Source material
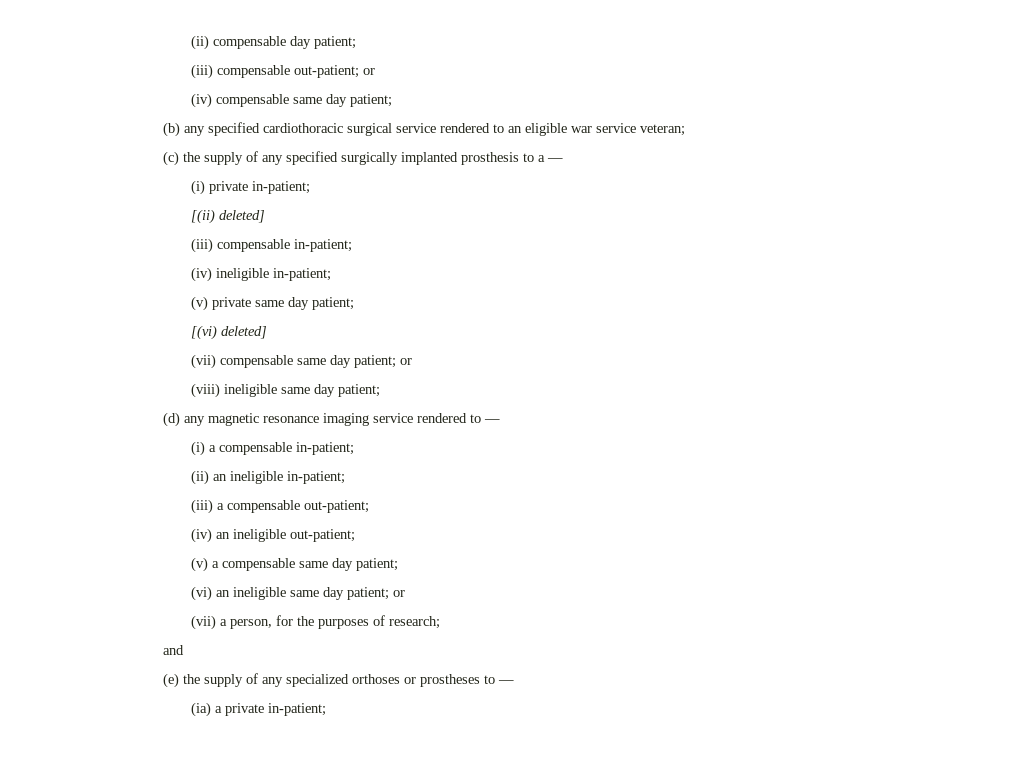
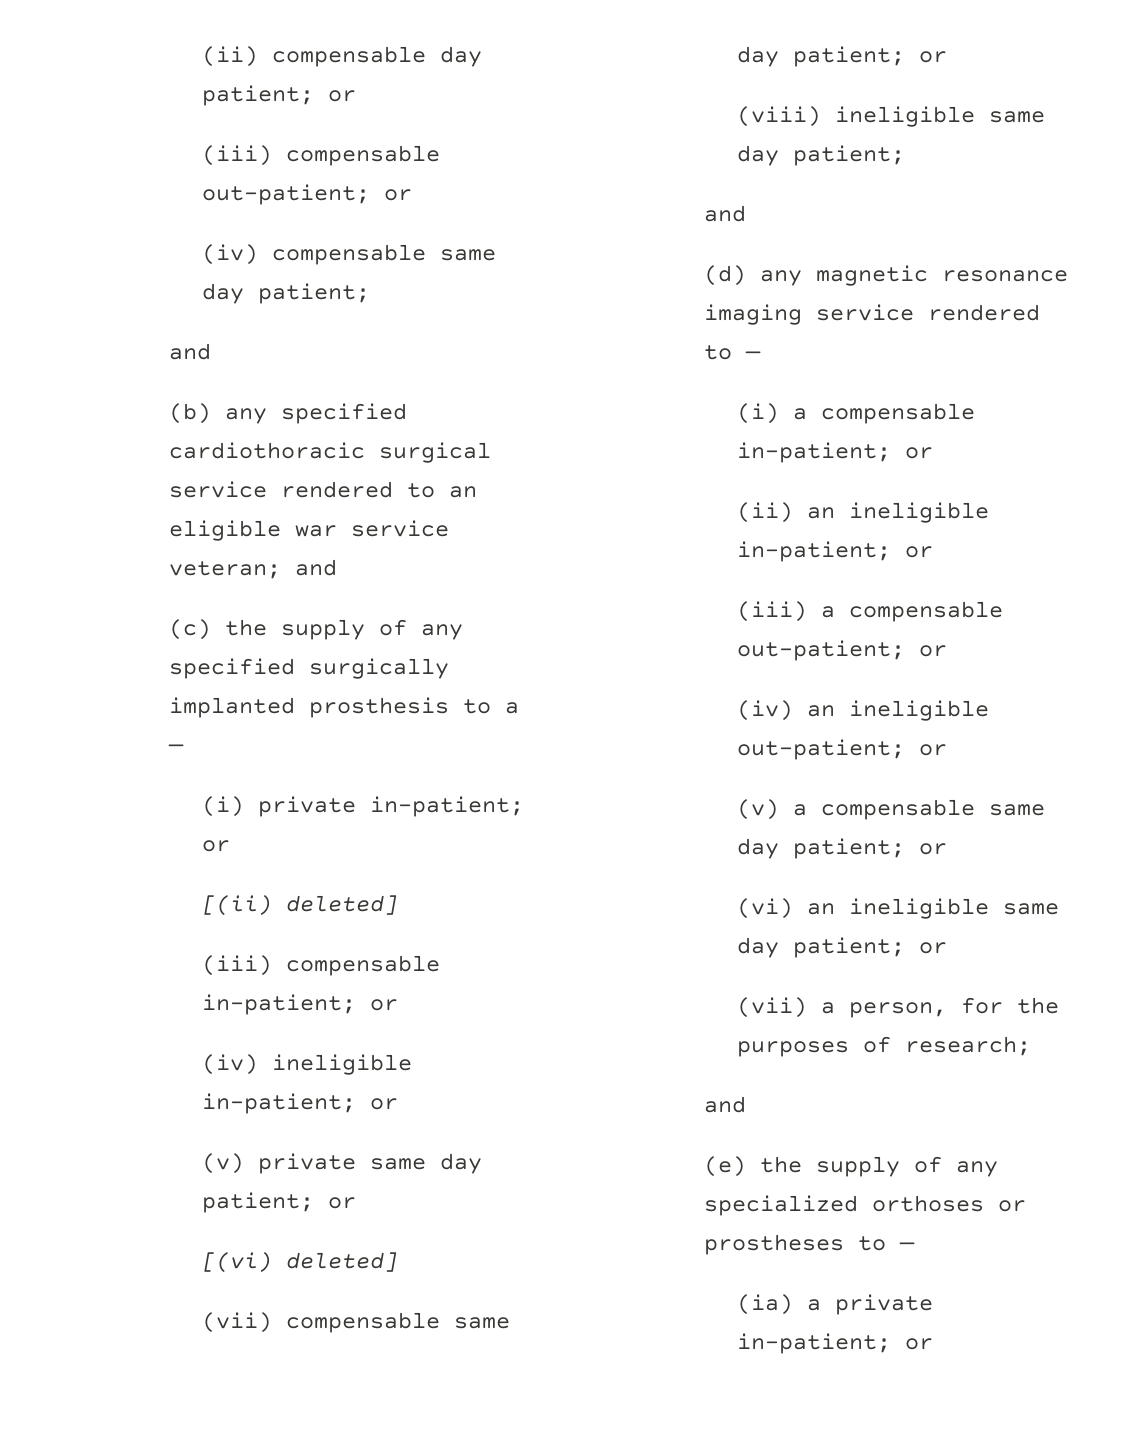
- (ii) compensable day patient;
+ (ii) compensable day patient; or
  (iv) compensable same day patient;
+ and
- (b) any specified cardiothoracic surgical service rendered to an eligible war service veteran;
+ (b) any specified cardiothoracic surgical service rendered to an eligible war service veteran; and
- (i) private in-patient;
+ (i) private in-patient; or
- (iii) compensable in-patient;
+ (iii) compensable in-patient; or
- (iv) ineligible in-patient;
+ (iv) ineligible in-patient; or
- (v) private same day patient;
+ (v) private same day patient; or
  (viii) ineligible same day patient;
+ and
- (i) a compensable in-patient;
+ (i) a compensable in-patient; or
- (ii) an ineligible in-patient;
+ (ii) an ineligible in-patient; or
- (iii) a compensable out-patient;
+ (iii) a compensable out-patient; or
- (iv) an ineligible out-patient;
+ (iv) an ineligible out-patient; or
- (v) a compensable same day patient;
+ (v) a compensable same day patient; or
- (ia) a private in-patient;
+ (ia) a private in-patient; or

==

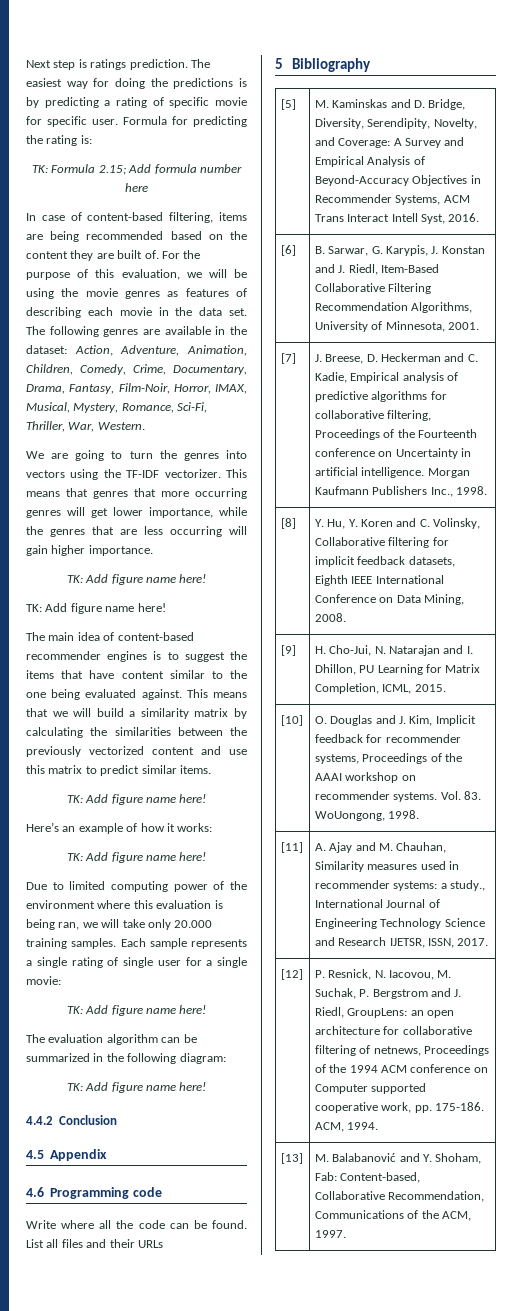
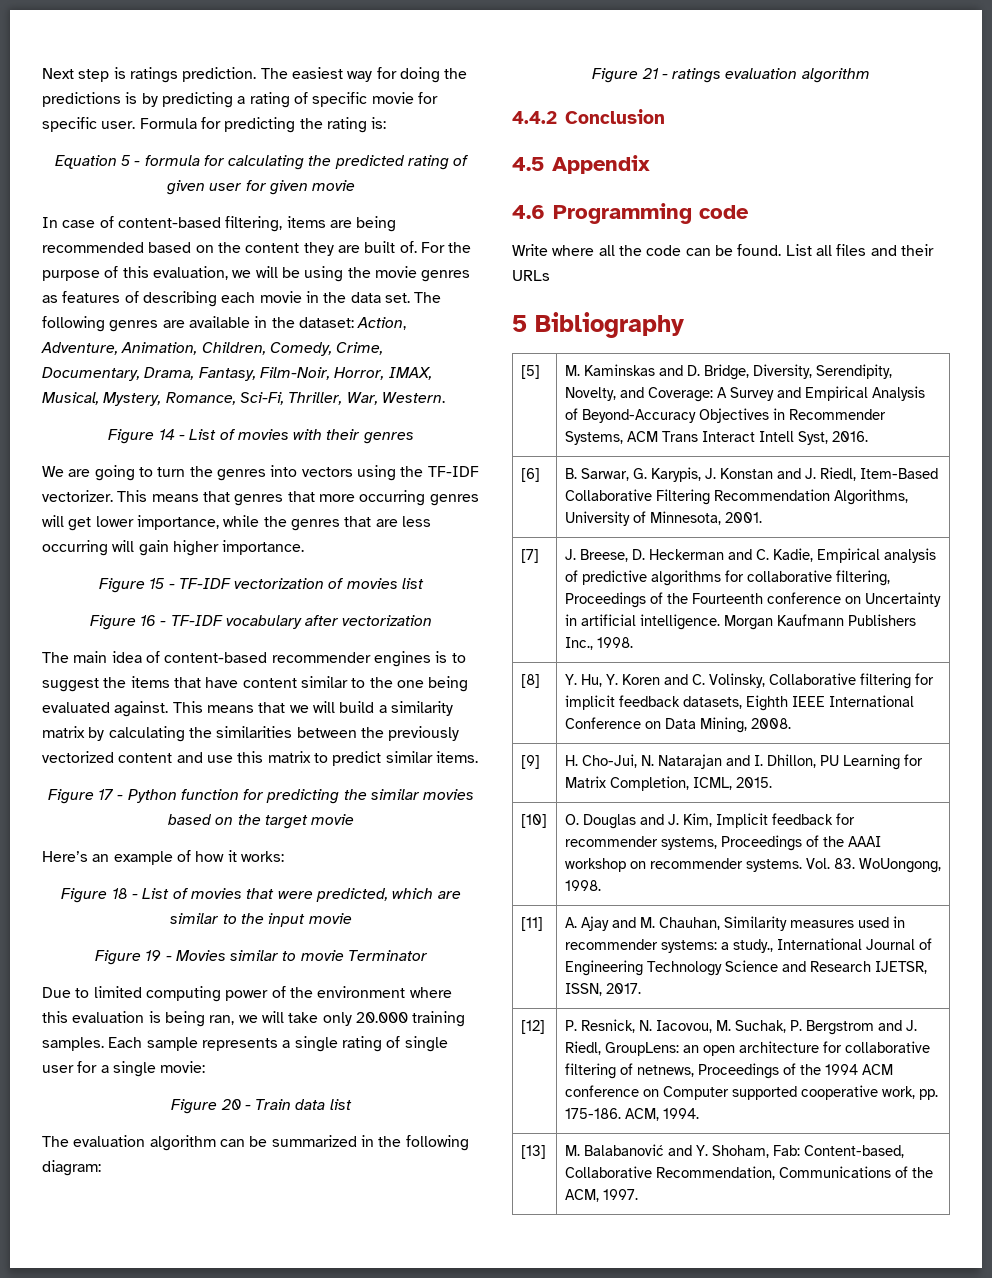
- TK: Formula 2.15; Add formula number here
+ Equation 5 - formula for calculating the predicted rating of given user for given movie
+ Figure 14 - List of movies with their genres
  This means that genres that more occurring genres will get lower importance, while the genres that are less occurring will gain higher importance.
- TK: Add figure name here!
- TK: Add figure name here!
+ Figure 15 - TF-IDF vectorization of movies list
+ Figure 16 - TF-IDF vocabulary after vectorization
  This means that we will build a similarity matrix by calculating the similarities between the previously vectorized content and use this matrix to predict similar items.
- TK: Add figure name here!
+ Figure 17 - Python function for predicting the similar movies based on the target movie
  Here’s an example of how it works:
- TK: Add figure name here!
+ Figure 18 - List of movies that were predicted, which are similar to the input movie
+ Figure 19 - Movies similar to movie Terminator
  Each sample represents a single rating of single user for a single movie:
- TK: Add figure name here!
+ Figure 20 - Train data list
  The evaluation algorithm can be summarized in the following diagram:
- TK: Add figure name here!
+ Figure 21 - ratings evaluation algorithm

Assigned task
In the listing above, locate the line containing "compensable out-patient; or" and the line containing "a private in-patient; or", then transcribe both and every line between them verbatim.

Completed task
+ (iii) a compensable out-patient; or
- (iv) an ineligible out-patient;
+ (iv) an ineligible out-patient; or
- (v) a compensable same day patient;
+ (v) a compensable same day patient; or
- (ia) a private in-patient;
+ (ia) a private in-patient; or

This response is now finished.